Task requirements ▸
Which of the lines below holds the string "left"? Copy every line that does.

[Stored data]
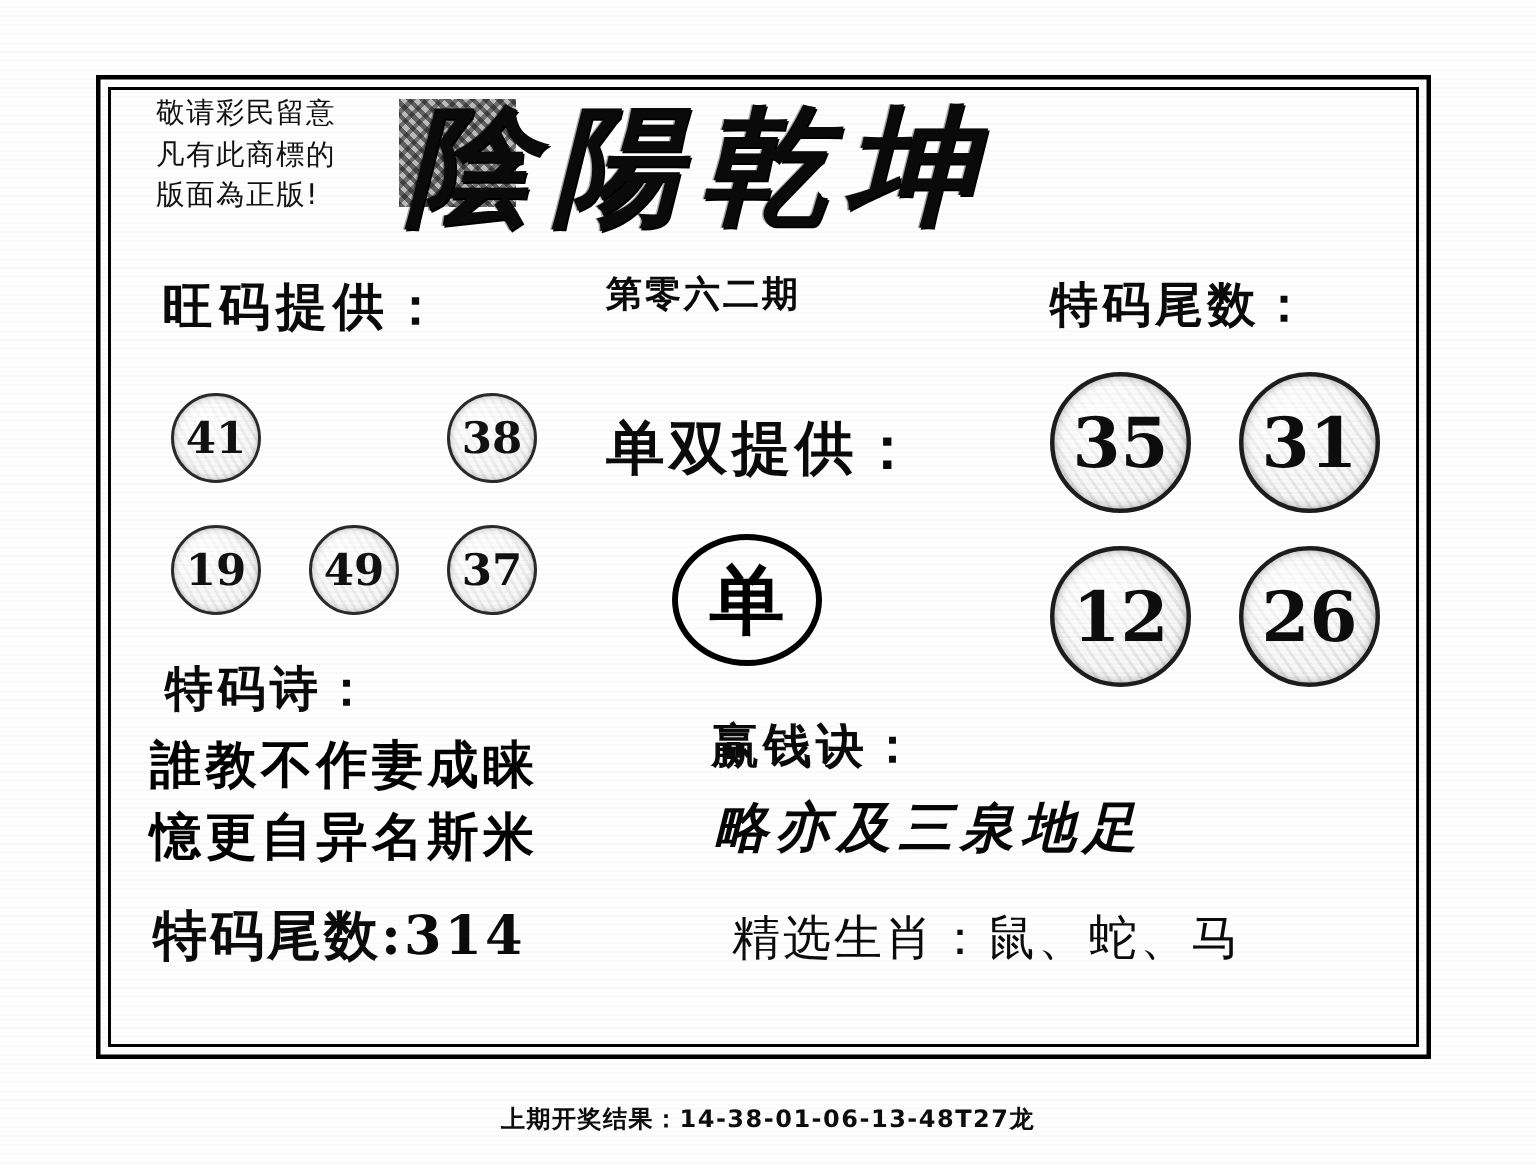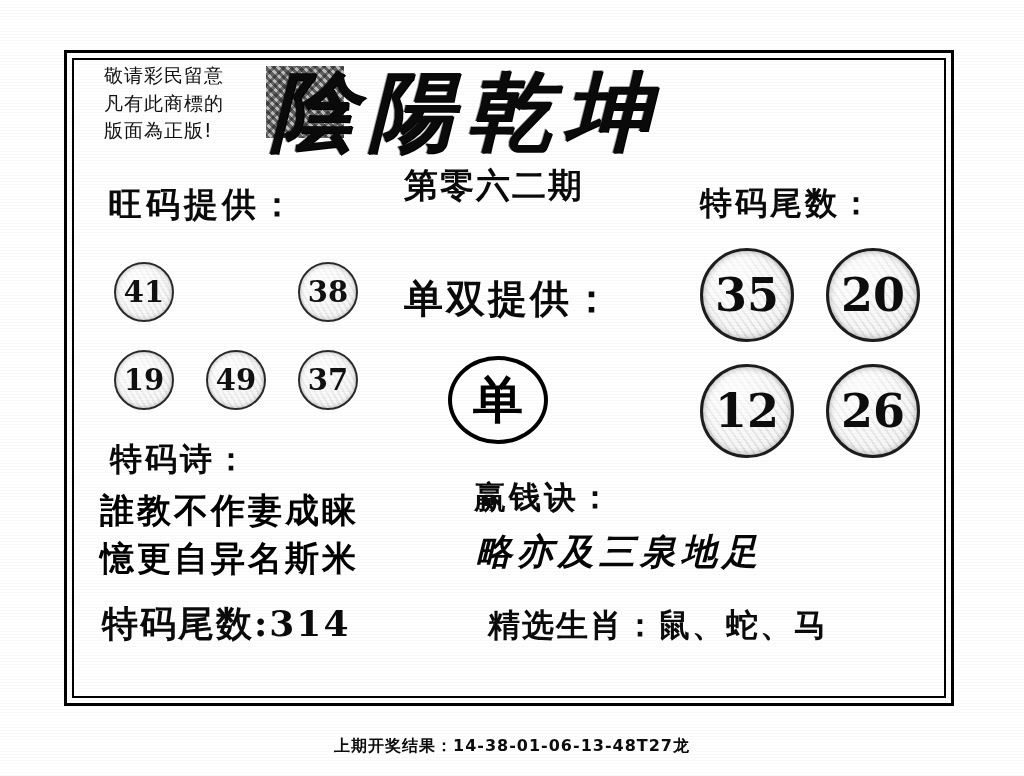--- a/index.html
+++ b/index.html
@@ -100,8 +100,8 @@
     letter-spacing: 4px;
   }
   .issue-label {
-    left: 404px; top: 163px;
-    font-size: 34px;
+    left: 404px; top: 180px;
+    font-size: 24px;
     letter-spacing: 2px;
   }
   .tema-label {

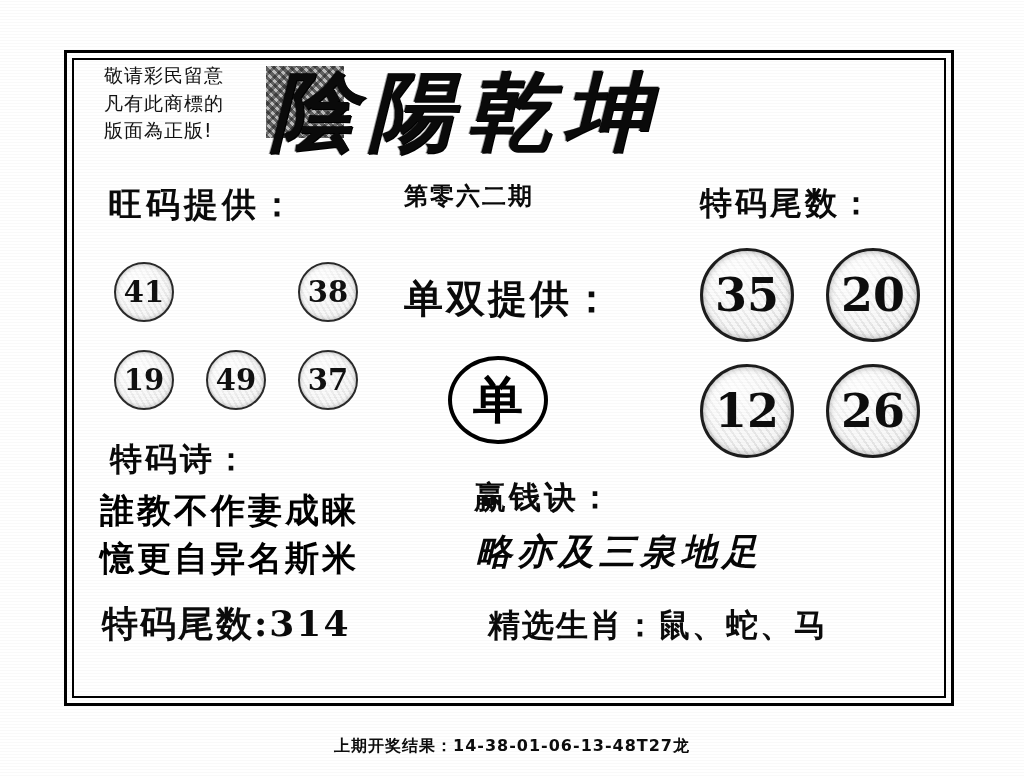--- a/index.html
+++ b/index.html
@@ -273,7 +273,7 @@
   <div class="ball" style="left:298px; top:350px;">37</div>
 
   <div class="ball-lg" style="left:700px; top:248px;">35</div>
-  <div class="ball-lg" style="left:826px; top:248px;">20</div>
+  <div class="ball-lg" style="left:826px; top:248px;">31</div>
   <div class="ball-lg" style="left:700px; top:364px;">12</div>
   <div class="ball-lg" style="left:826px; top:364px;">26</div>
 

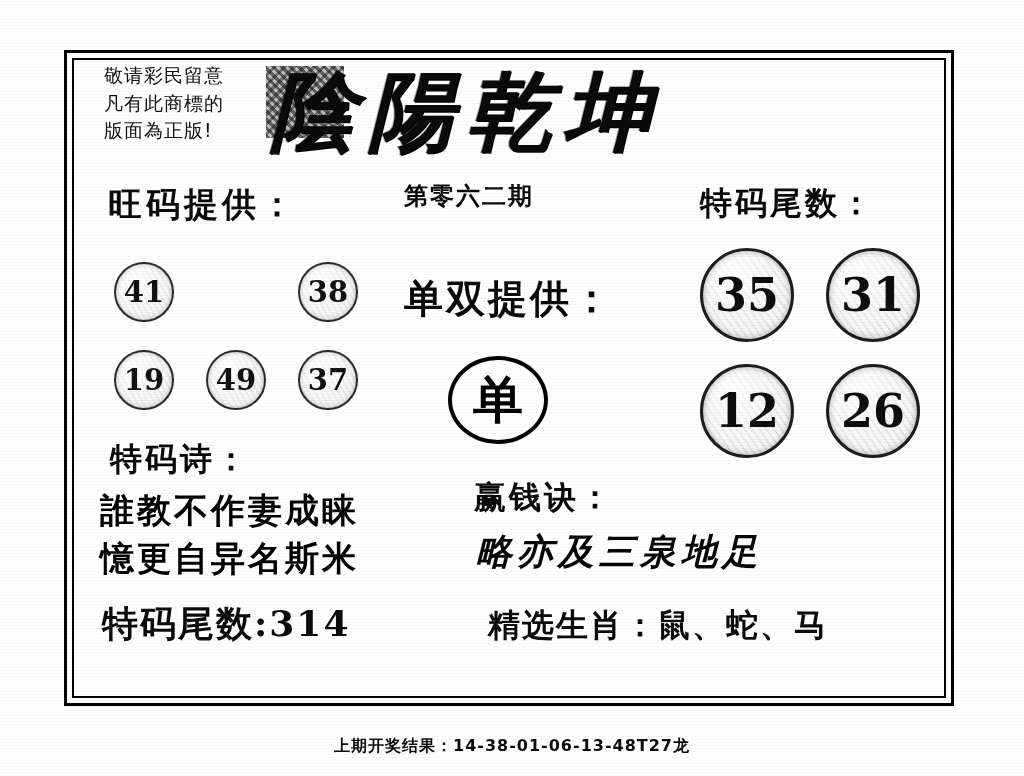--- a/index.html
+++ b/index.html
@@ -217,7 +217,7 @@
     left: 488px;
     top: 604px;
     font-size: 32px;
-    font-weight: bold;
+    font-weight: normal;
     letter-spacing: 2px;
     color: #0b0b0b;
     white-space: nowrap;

Problem solution ▸
-    left: 404px; top: 163px;
+    left: 404px; top: 180px;
   <div class="ball" style="left:298px; top:350px;">37</div>
   <div class="ball-lg" style="left:700px; top:248px;">35</div>
-  <div class="ball-lg" style="left:826px; top:248px;">20</div>
+  <div class="ball-lg" style="left:826px; top:248px;">31</div>
   <div class="ball-lg" style="left:700px; top:364px;">12</div>
   <div class="ball-lg" style="left:826px; top:364px;">26</div>
     left: 488px;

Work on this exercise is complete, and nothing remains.